→ **Your goal**:
Reproduce the records below exactly; the images should not appear.
** Data for this exercise follows **
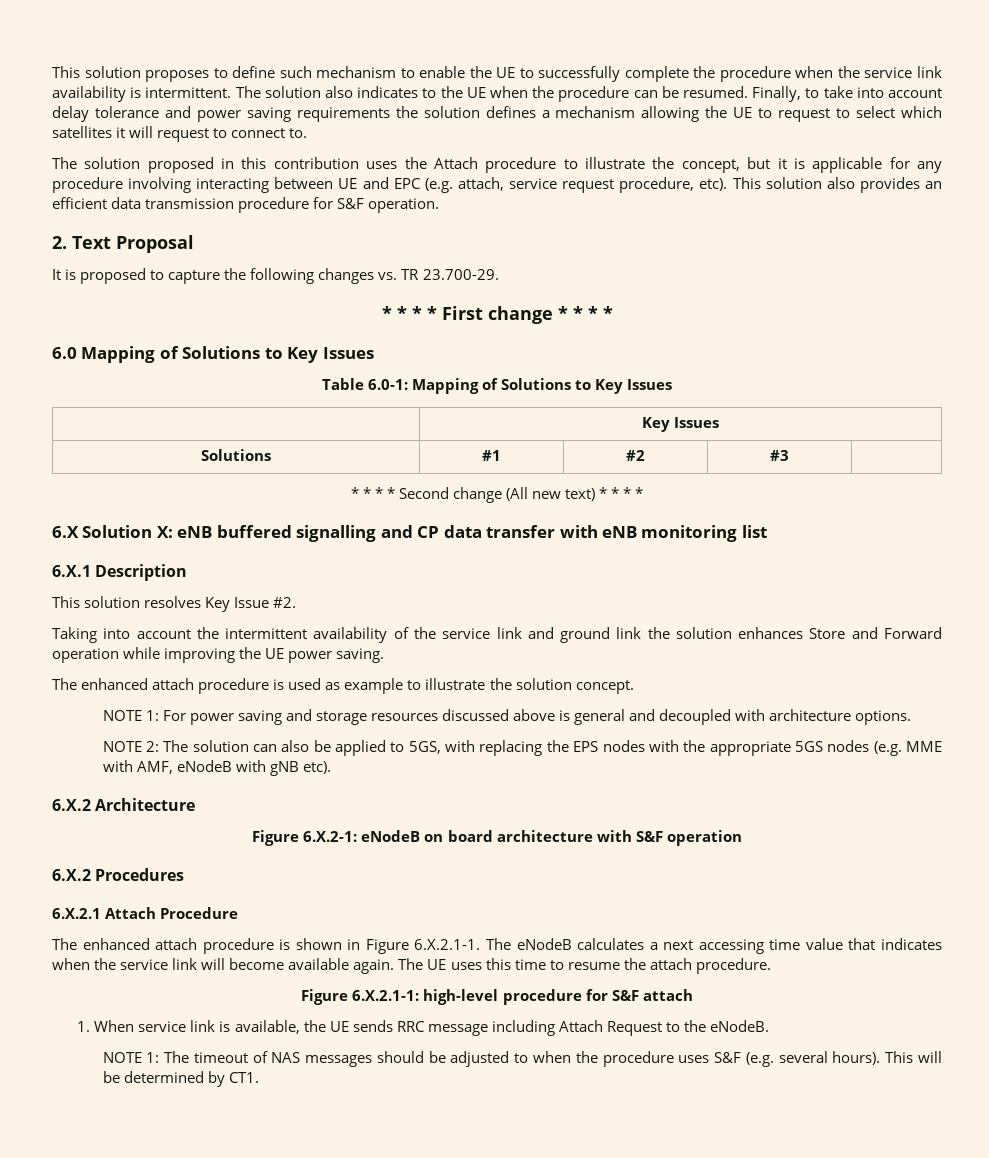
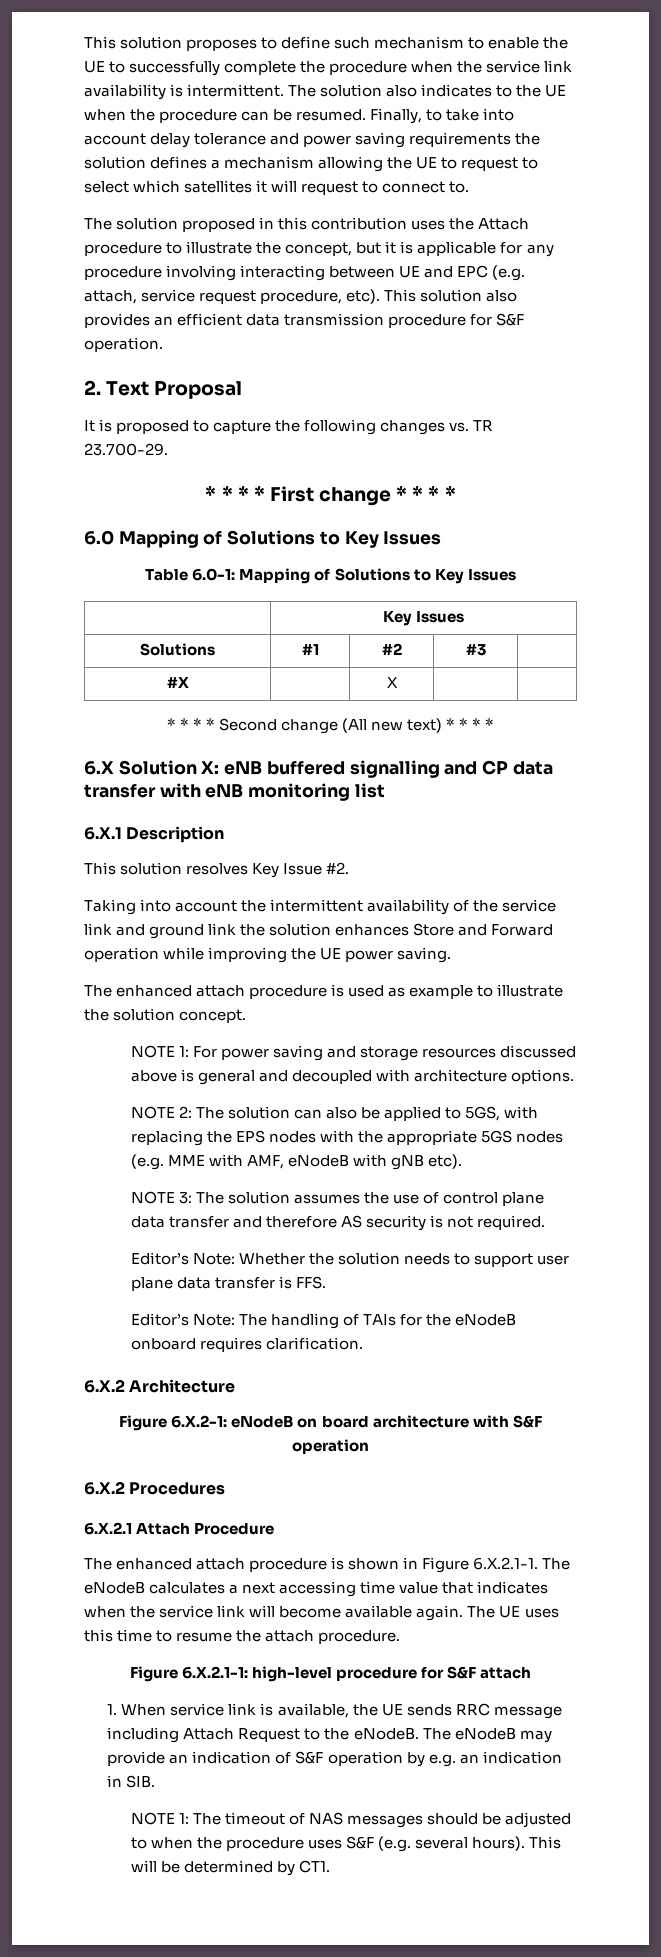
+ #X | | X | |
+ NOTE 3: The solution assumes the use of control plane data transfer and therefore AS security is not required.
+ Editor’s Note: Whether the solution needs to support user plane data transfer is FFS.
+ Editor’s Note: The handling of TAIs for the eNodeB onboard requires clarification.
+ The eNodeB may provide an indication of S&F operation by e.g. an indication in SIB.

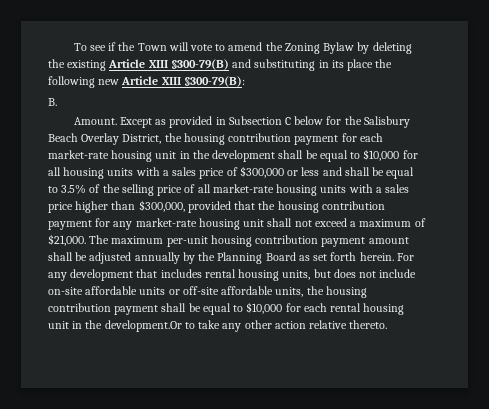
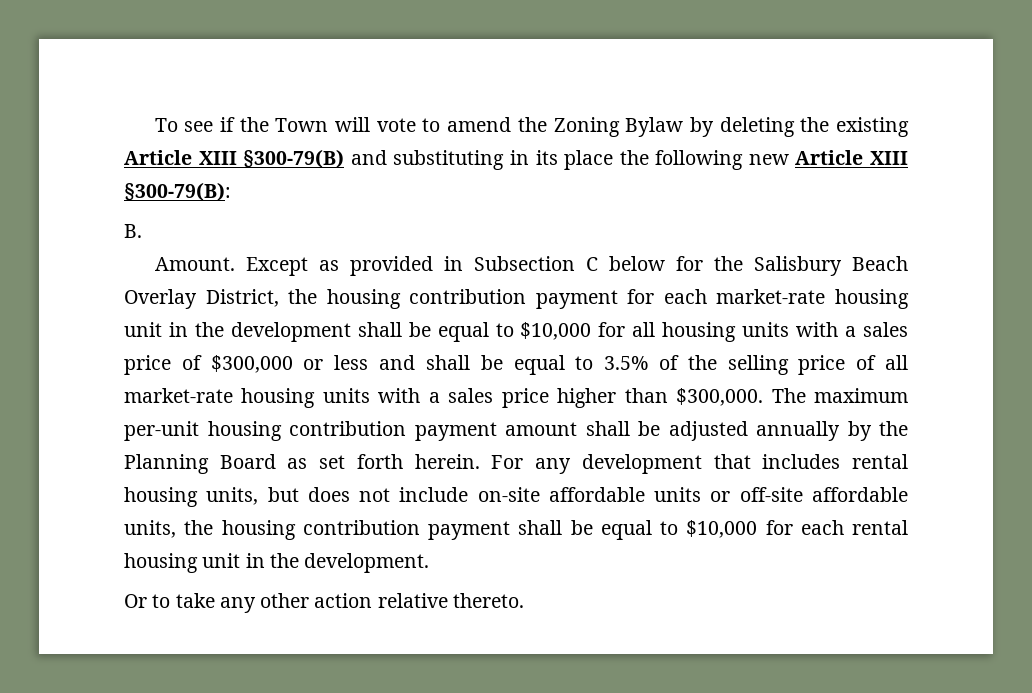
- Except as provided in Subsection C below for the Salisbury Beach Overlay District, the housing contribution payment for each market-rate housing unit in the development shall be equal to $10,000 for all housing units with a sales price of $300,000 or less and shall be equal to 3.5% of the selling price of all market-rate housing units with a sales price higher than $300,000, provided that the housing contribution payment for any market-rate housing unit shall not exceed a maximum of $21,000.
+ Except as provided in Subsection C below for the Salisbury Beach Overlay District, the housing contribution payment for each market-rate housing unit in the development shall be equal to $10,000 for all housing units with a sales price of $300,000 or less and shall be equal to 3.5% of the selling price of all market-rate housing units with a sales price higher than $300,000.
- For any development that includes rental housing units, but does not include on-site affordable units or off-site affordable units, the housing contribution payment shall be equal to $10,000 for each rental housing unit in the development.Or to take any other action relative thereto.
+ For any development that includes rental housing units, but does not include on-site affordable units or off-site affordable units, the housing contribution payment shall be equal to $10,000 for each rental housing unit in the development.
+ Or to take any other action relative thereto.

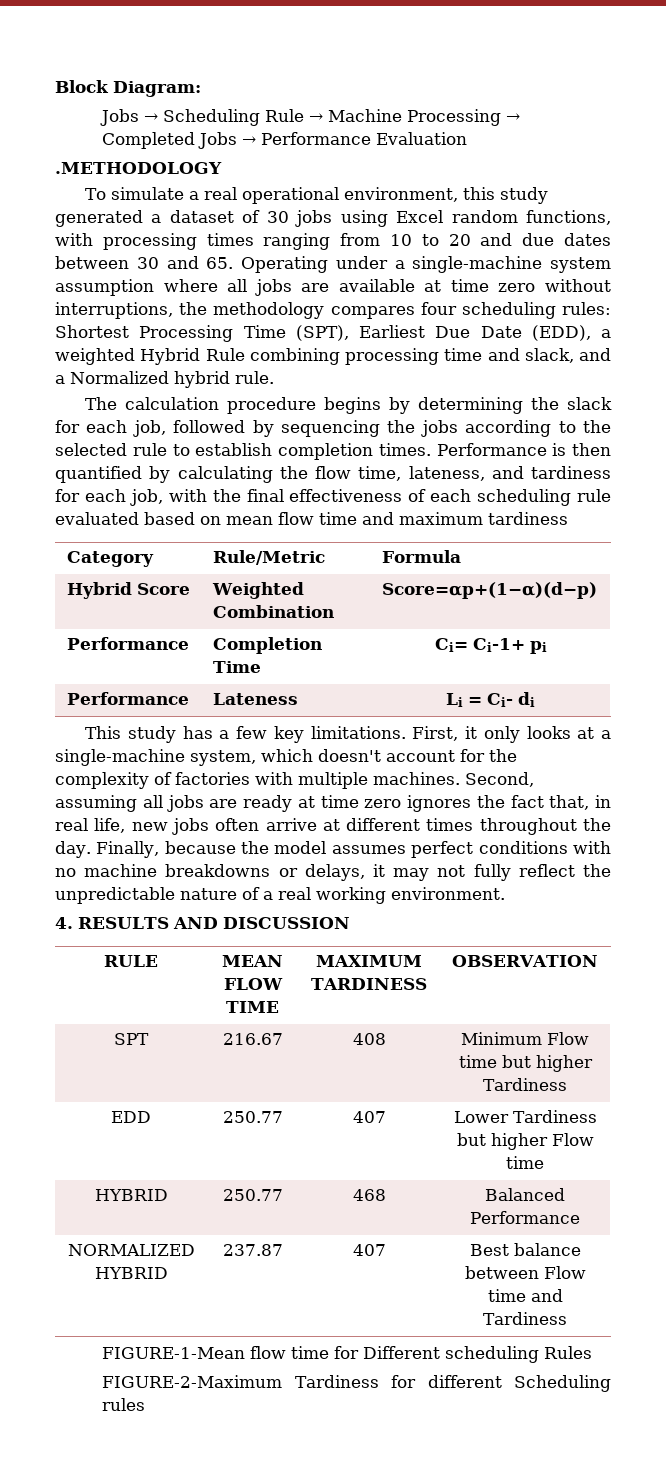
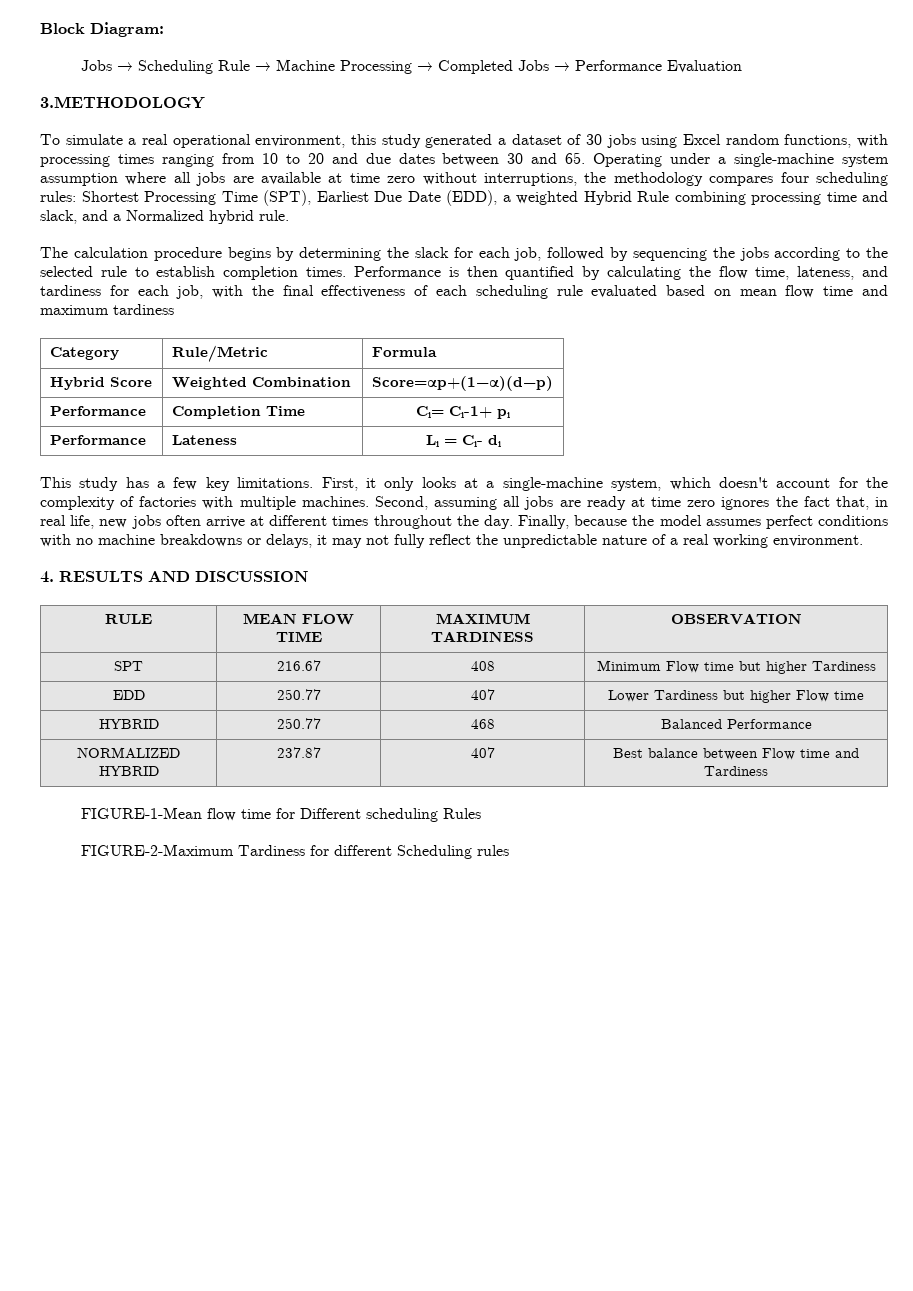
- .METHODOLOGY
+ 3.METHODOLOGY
** End of Data for this exercise **
→ **Response box**:
+ #X | | X | |
+ NOTE 3: The solution assumes the use of control plane data transfer and therefore AS security is not required.
+ Editor’s Note: Whether the solution needs to support user plane data transfer is FFS.
+ Editor’s Note: The handling of TAIs for the eNodeB onboard requires clarification.
+ The eNodeB may provide an indication of S&F operation by e.g. an indication in SIB.

- Except as provided in Subsection C below for the Salisbury Beach Overlay District, the housing contribution payment for each market-rate housing unit in the development shall be equal to $10,000 for all housing units with a sales price of $300,000 or less and shall be equal to 3.5% of the selling price of all market-rate housing units with a sales price higher than $300,000, provided that the housing contribution payment for any market-rate housing unit shall not exceed a maximum of $21,000.
+ Except as provided in Subsection C below for the Salisbury Beach Overlay District, the housing contribution payment for each market-rate housing unit in the development shall be equal to $10,000 for all housing units with a sales price of $300,000 or less and shall be equal to 3.5% of the selling price of all market-rate housing units with a sales price higher than $300,000.
- For any development that includes rental housing units, but does not include on-site affordable units or off-site affordable units, the housing contribution payment shall be equal to $10,000 for each rental housing unit in the development.Or to take any other action relative thereto.
+ For any development that includes rental housing units, but does not include on-site affordable units or off-site affordable units, the housing contribution payment shall be equal to $10,000 for each rental housing unit in the development.
+ Or to take any other action relative thereto.

- .METHODOLOGY
+ 3.METHODOLOGY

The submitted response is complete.